Соответственно, констатация того, что эти люди исповедуют позитивистский подход, никак не является упреком. Напротив, сами эти люди, гордясь тем, что они являются позитивистами (в оговоренном мною выше условном смысле), склонны упрекать всех, кто их подход не разделяет, в приверженности умственным спекуляциям. А то и пресловутой теории заговора (конспирологии).
В пользу позитивистского подхода приводятся как гносеологические, так и иные доводы.
Что касается доводов гносеологических, то они сводятся к проблематизации необходимости вводить, к примеру, в аналитику такого предмета исследования, как морская вода, что-нибудь, кроме свойств этой воды – ее солености, плотности, температуры и так далее.
Неужели, спрашивают иронически сторонники позитивистского подхода, так уж нужно, исследуя морскую воду, вовлекать в это исследование характеристики морского дна? Или речных потоков, впадающих в морской водоем? Этак ведь можно перейти от исследования любого конкретного явления к построению «всеобщей теории всего», ибо, в конечном счете, все со всем как-то связано.
Что же касается других, не гносеологических доводов, то они тоже достаточно весомы.
Во-первых, современный мир слишком сложен. А значит, в каком-то смысле непостижим для тех, кто принимает решения или сопровождает их принятие. Многие делатели решений в силу этого предпочитают действовать чуть ли не в соответствии с бихевиористской схемой «стимул – реакция». Они лукаво называют такую схему принятия решений – «методом проб и ошибок». И категорически настаивают на том, что погрузиться в сложности современного мира – значит, занимаясь не своим делом, потерять много времени и сил, ничего в итоге не понять, запутаться, упустить время для принятия решений и так далее.

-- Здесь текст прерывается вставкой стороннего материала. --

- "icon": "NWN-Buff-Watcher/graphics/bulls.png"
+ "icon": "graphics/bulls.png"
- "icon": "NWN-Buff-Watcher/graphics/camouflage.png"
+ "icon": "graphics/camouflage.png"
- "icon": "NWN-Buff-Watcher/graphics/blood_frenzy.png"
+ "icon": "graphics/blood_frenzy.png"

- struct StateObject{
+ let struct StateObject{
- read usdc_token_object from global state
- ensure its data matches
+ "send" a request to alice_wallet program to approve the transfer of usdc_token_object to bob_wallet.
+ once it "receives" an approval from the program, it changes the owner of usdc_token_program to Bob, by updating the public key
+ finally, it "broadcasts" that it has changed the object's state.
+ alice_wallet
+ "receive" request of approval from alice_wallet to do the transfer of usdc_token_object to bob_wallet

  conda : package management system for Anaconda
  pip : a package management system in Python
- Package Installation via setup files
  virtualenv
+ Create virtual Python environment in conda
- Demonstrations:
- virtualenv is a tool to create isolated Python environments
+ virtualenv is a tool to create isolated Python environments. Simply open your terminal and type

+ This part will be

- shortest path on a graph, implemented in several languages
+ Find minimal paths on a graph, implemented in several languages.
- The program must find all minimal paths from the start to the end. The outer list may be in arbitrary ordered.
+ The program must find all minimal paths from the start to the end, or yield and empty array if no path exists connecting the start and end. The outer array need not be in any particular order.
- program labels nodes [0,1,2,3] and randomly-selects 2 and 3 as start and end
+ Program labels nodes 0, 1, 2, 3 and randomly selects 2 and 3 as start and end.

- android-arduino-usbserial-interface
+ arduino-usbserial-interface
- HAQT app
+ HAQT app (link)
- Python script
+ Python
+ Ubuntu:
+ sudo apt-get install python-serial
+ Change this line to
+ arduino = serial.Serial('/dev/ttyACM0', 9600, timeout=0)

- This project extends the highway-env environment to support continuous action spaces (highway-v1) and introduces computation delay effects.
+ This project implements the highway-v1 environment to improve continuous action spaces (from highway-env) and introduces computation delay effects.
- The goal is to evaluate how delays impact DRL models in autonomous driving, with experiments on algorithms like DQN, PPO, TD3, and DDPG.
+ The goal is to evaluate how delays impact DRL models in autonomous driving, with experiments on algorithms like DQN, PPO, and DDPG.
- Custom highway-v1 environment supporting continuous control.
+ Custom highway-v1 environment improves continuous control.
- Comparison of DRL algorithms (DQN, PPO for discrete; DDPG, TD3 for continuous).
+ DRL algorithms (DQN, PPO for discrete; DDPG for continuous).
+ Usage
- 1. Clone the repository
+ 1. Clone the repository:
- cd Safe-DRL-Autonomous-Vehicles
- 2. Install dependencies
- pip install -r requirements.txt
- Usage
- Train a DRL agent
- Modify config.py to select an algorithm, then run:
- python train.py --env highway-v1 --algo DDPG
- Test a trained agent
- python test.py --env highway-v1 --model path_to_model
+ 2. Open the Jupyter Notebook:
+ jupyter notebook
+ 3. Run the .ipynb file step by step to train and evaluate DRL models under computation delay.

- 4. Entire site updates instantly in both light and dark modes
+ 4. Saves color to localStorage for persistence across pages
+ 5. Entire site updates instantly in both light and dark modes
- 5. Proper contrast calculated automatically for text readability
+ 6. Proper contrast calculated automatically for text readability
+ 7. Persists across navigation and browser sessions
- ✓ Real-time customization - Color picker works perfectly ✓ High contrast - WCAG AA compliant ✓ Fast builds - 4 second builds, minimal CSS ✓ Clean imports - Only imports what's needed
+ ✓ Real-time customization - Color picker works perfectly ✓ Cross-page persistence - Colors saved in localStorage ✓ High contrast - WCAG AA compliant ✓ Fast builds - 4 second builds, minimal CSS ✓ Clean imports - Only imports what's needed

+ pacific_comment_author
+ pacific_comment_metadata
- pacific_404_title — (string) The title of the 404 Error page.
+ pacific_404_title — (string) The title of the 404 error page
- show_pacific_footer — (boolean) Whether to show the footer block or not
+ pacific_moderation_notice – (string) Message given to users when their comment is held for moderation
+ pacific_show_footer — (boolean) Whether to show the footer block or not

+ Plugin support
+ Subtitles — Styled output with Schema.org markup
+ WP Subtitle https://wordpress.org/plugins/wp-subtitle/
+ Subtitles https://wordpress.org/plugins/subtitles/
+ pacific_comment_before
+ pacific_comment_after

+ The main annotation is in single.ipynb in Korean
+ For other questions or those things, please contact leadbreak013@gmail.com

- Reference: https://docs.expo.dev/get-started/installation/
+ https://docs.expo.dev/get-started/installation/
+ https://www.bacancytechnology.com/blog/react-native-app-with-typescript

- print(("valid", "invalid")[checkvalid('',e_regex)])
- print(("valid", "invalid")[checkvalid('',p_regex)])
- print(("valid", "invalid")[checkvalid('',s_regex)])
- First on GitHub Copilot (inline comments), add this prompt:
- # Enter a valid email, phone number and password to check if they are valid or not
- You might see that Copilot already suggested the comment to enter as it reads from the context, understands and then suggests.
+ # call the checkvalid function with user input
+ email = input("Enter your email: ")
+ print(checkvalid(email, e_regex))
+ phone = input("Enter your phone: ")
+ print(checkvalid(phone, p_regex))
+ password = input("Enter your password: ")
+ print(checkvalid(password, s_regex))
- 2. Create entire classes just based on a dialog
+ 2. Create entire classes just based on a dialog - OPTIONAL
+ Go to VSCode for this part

Во-вторых, многие попытки навязать современному миру те или иные интерпретационные схемы и впрямь попахивают «теорией заговора». Поскольку велик соблазн подменить невероятную сложность современного мира до крайности незатейливыми (а значит, доступными для искомого политического адресата) интерпретационными схемами.
Так есть ли другой, непозитивистский подход, несводимый при этом к оторванным от реальности спекуляциям, конспирологи-ческим измышлениям и так далее?